(Zidaantje: "Erasing the Past")
O que aconteceria se um pulso eletromagnético extremamente forte apagasse, em alguns segundos, todos os arquivos magnéticos do planeta? A hipótese pode ser despropositada, mas, ao menos por exercício imaginativo, vale a pena tentar explorá-la até mais adiante. Será que poderia ocorrer uma interferência energética tão forte que obliterasse todos os nossos registros? Talvez isto seja impossível de ocorrer com arquivos gravados em CD, por exemplo; mas, pelo que sei, grande parte dos arquivos das grandes empresas, indústrias, bancos, etc. estão gravados em suportes magnéticos (como os discos rígidos de computador) que talvez possam ser apagados desta forma. Mesmo que parte desses registros sobreviva a uma “tempestade magnética” (ou, terroristicamente, a um “bombardeio magnético”), fico imaginando a proporção do caos que poderia resultar disto.
Bancos paralisados no mundo inteiro, Bolsas de Valores idem. Aeroportos com as torres de comando inviabilizadas. Satélites mudos, redes de TV fora do ar. Dizem que o sistema telefônico seria a infra-estrutura mais confiável, e por isto a Internet foi concebida como uma rede de comunicação alternativa para o caso de uma catástrofe nuclear, por exemplo. Mas a questão é: quanto tempo levaria para que todos estes serviços (telecomunicações, transportes, bancos, etc.) se reorganizassem e voltassem a funcionar? Dias, semanas, meses? E como seria controlado o caos, enquanto a normalidade não fosse restabelecida?
Os escritores de ficção científica lidam diariamente com essas possibilidades imaginárias, porque elas lhes permitem criar histórias interessantes e cheias de suspense, e o diálogo literário e técnico entre essas histórias ajuda o pessoal que cuida desses sistemas na vida real a prever problemas, imaginar cenários ou modelos de crises futuras, e preparar soluções. Ou seja, essa literatura-da-catástrofe acaba cumprindo uma função social útil. Mas ela cumpre também um outro papel, de ordem simbólica e psicológica. Somos uma sociedade baseada na memória, no registro e acúmulo de informações. Será que sobreviveríamos a uma “amnésia planetária”, a uma destruição dos arquivos, dos registros e dos documentos de nossa civilização?

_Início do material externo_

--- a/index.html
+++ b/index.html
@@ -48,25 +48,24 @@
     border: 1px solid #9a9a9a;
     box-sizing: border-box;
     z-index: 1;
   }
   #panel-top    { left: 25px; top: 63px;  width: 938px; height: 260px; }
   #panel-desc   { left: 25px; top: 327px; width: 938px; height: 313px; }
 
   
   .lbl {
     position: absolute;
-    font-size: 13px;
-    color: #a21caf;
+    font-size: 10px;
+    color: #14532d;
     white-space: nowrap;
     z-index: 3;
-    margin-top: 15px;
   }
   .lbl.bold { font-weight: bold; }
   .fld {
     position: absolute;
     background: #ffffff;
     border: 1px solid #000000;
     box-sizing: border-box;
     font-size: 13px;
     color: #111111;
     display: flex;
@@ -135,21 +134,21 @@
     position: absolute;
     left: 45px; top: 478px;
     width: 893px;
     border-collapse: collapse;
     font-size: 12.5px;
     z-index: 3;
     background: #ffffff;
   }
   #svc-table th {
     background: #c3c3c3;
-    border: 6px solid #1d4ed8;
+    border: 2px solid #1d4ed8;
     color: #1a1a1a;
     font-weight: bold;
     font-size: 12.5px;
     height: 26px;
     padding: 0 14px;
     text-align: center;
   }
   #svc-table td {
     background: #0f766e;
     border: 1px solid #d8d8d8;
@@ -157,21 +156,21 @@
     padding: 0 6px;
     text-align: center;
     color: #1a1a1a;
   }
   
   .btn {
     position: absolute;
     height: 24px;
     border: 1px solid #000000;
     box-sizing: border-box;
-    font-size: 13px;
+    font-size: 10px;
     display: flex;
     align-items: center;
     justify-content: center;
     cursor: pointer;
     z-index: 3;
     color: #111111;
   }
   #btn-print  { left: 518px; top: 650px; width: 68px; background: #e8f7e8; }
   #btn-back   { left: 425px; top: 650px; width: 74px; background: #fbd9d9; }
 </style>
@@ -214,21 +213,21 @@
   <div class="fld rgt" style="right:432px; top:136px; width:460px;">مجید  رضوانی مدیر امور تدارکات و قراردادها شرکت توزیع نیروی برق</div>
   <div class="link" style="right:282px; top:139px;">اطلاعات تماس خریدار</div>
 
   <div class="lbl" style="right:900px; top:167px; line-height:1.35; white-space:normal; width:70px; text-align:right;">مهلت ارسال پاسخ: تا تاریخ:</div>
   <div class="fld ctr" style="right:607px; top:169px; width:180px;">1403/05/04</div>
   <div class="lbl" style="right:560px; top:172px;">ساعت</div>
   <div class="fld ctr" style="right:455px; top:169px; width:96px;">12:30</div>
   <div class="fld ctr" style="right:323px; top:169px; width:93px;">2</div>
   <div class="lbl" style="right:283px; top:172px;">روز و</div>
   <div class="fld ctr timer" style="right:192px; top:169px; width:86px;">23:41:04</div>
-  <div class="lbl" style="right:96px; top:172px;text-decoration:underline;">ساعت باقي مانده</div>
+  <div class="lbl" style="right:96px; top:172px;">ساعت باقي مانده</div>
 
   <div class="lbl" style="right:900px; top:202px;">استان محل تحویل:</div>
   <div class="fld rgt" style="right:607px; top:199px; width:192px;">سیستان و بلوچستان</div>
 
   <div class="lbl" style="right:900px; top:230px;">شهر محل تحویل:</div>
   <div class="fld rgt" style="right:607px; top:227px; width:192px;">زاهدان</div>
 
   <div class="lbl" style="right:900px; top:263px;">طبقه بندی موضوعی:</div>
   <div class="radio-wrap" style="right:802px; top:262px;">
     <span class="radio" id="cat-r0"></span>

Nosso contrato social, tudo que rege nossa vida financeira, política, administrativa, se baseia na existência de memória, se baseia em nossa confiança de que compromissos assumidos no mês passado ou há dez anos continuam valendo. Sem provas e sem os detalhes técnicos destes compromissos, sem acesso à infinidade de minúcias que os governam, como continuar a cumpri-los? Como administrar com justiça milhões de situações individuais (contas bancárias, por exemplo) quando todas as informações foram pro espaço? Fala-se no incêndio da Biblioteca de Alexandria, mas o que dizer de um incêndio que fosse capaz de consumir todas as bibliotecas e arquivos do mundo, em poucos minutos e ao mesmo tempo, deixando todo o resto intocado?
Eis aí um tema que também me preocupa há tempos. A dita civilização ocidental perdeu grande parte de seu... acervo (por falta de palavra melhor) com as turbulências do Baixo Império e o princípio da Idade Média. Só a partir do Século XIII, muito lentamente, o legado greco-romano foi sendo recuperado; ainda assim, muito lentamente. Porém, se imaginarmos um futuro em que todas as obras do pensamento e da arte tiverem sido definitivamente digitalizadas, pela primeira vez na história será possível que a humanidade perca tudo, tudo, literalmente tudo que construiu... Assustador, não?